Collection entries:
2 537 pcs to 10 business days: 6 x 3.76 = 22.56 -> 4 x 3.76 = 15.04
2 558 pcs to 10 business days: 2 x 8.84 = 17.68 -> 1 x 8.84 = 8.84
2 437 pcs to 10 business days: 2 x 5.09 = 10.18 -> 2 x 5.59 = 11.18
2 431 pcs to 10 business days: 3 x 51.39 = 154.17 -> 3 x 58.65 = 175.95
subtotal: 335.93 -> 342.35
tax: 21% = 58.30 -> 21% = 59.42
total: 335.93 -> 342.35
* * *
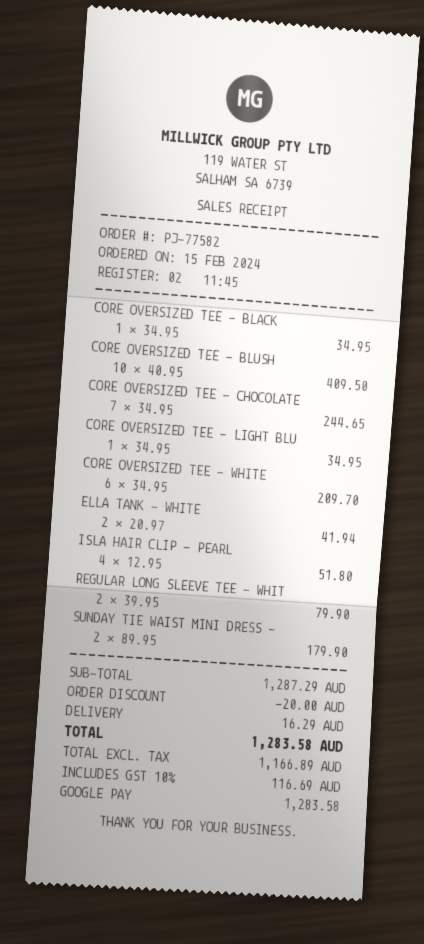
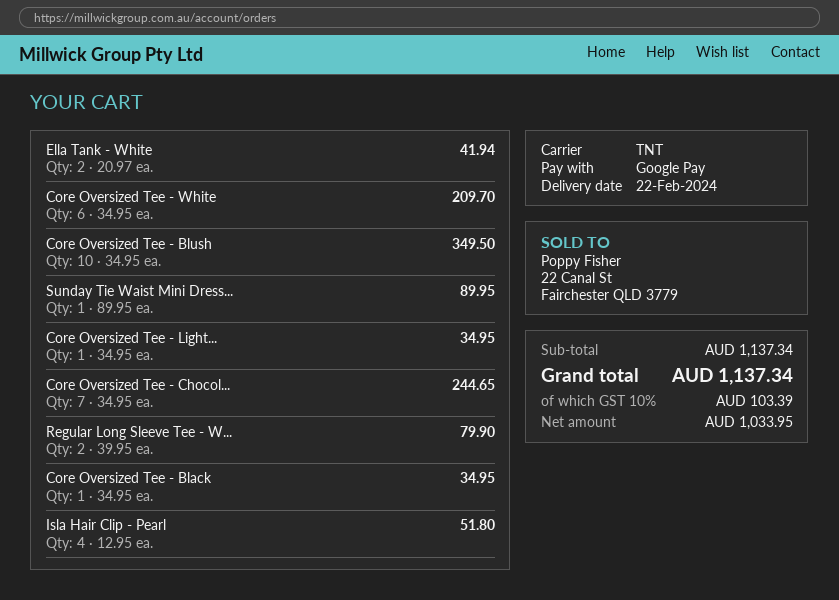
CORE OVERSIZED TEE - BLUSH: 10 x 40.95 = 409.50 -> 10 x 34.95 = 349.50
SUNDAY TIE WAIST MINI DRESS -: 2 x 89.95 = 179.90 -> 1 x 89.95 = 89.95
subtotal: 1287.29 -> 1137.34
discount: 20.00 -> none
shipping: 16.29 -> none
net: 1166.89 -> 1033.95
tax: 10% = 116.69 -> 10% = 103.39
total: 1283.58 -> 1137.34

Task requirements:
Each line containing the word "days" needs to be copied from the data above.

Exercise result:
2 537 pcs to 10 business days: 6 x 3.76 = 22.56 -> 4 x 3.76 = 15.04
2 558 pcs to 10 business days: 2 x 8.84 = 17.68 -> 1 x 8.84 = 8.84
2 437 pcs to 10 business days: 2 x 5.09 = 10.18 -> 2 x 5.59 = 11.18
2 431 pcs to 10 business days: 3 x 51.39 = 154.17 -> 3 x 58.65 = 175.95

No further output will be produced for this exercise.